Only the lines running from the one with "delivery note number: LS280751 -> LS281751" to the end of the listing should be returned, each exactly as it appears, with both ends kept.

Start of Block

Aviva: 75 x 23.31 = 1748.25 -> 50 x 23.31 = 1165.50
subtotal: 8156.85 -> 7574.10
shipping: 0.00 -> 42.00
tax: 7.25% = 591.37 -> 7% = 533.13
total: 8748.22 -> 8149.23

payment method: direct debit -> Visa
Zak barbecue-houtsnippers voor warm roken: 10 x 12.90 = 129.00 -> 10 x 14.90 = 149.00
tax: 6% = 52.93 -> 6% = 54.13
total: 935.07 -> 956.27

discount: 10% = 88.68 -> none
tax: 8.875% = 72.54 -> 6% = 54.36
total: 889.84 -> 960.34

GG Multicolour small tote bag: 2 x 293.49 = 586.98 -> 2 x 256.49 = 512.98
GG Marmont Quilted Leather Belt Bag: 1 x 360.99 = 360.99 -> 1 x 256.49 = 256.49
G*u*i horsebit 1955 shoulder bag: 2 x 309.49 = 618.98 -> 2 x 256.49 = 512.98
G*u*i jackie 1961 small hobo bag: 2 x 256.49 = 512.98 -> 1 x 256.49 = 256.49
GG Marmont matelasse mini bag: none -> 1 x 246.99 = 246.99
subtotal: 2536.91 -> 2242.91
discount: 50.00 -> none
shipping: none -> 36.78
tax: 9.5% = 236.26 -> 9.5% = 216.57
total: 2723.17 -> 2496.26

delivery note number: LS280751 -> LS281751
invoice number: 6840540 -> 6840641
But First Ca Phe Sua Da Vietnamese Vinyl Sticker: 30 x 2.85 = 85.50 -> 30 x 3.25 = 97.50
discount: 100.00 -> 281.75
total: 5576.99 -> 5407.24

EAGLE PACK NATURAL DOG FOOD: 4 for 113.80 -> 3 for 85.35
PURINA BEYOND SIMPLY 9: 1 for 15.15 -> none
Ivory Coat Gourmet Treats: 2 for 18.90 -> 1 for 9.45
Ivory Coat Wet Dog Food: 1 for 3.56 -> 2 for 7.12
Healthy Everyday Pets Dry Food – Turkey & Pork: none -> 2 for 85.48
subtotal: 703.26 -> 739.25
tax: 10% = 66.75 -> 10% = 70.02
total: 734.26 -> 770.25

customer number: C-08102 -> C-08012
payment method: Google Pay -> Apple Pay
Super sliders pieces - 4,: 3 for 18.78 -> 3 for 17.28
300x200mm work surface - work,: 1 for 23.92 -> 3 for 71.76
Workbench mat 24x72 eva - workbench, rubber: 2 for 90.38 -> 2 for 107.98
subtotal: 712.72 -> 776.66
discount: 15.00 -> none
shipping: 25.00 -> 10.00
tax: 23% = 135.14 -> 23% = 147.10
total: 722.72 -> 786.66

End of Block

Task response
delivery note number: LS280751 -> LS281751
invoice number: 6840540 -> 6840641
But First Ca Phe Sua Da Vietnamese Vinyl Sticker: 30 x 2.85 = 85.50 -> 30 x 3.25 = 97.50
discount: 100.00 -> 281.75
total: 5576.99 -> 5407.24

EAGLE PACK NATURAL DOG FOOD: 4 for 113.80 -> 3 for 85.35
PURINA BEYOND SIMPLY 9: 1 for 15.15 -> none
Ivory Coat Gourmet Treats: 2 for 18.90 -> 1 for 9.45
Ivory Coat Wet Dog Food: 1 for 3.56 -> 2 for 7.12
Healthy Everyday Pets Dry Food – Turkey & Pork: none -> 2 for 85.48
subtotal: 703.26 -> 739.25
tax: 10% = 66.75 -> 10% = 70.02
total: 734.26 -> 770.25

customer number: C-08102 -> C-08012
payment method: Google Pay -> Apple Pay
Super sliders pieces - 4,: 3 for 18.78 -> 3 for 17.28
300x200mm work surface - work,: 1 for 23.92 -> 3 for 71.76
Workbench mat 24x72 eva - workbench, rubber: 2 for 90.38 -> 2 for 107.98
subtotal: 712.72 -> 776.66
discount: 15.00 -> none
shipping: 25.00 -> 10.00
tax: 23% = 135.14 -> 23% = 147.10
total: 722.72 -> 786.66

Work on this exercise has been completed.